Il mare di Capo Peloro

Lo Stretto di Messina è stato definito il paradiso degli zoologi e un grande laboratorio naturalistico. Il primo ad esplorarlo fu Jacques Piccard nel 1979 con il Forel, il motoscafo, da lui progettato, con cui scese fino a 500 metri di profondità svelando un mondo affascinante fino allora sconosciuto, e una flora e una fauna di sicuro interesse scientifico. 
Le acque dello Stretto sono, infatti, particolarmente ricche di vita sommersa, popolate di vertebrati e invertebrati e costantemente ripulite dalle mareggiate che trascinano acqua dal mare Jonio al mar Tirreno in continui riflussi. Ciò contribuisce a trasportare plancton, a ripulire le acque da elementi inquinanti e a impedire la formazione di sedimento. Per questo i raggi solari penetrano senza alcune difficoltà fino a trenta metri rendendo queste acque sempre limpide e trasparenti. 

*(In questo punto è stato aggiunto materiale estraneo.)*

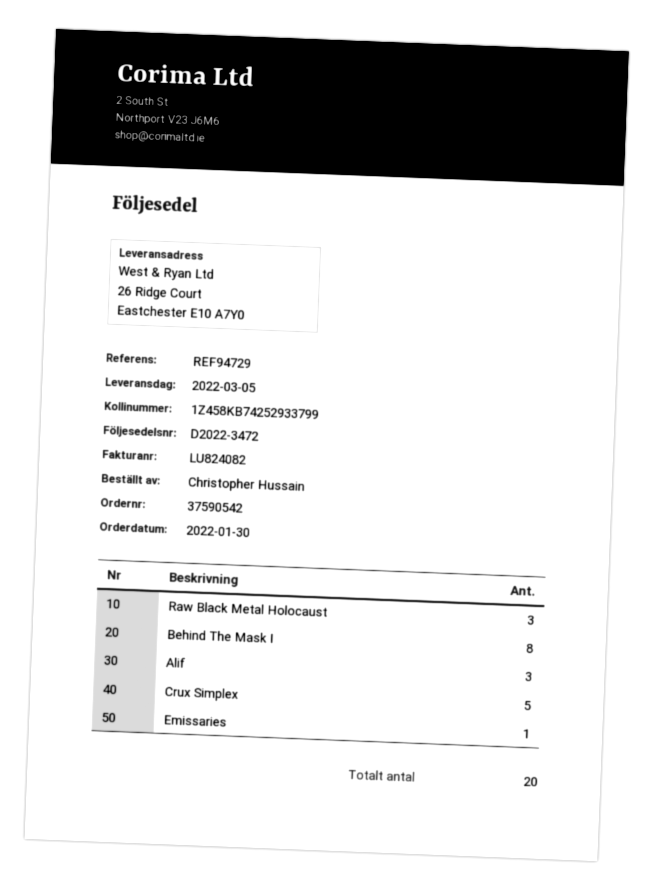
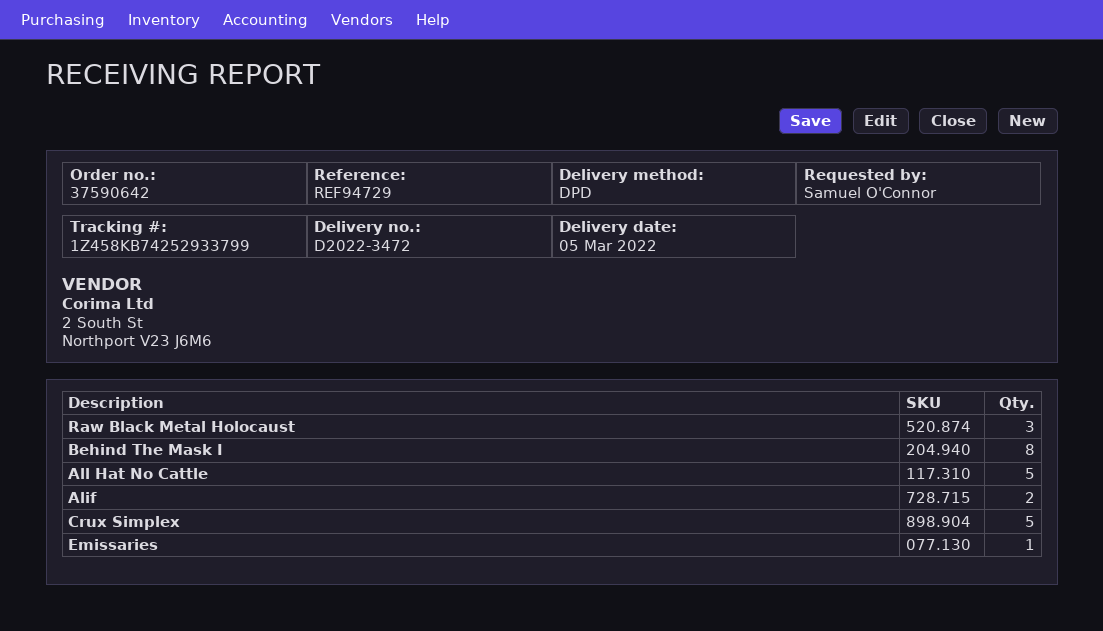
order number: 37590542 -> 37590642
ordered by: Christopher Hussain -> Samuel O'Connor
Alif: 3 -> 2
All Hat No Cattle: none -> 5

La foresta di gorgonie rosse e gialle (Paramuricea clavata) è una delle rarità del mare racchiuso tra Scilla e Cariddi. Ma nello Stretto si trovano anche foreste di laminariali (Laminaria ochroleuca), di Saccorziha polyschides e di idro-corallo Errina Aspera. Ciò che è più singolare è che la convivenza tra specie diverse, come la stella serpentina Ophiactis Balli tipica dei fiordi norvegesi e il granchio peloso Pilumnus hirtellus, tipico delle Azzorre. In questi fondali, tra i più ricchi del Mediterraneo, si ritrovano anche i grandi pelagici come gli squali spesso avvistati dai pescatori di Ganzirri e di Torre Faro e le mante. E, oltre ai delfini, ai tonni e ai pescespada si registra anche il passaggio di molti cetacei, che come tutti i mammiferi hanno la singolarità di comunicare tra loro tramite l'emissione di singolari suoni.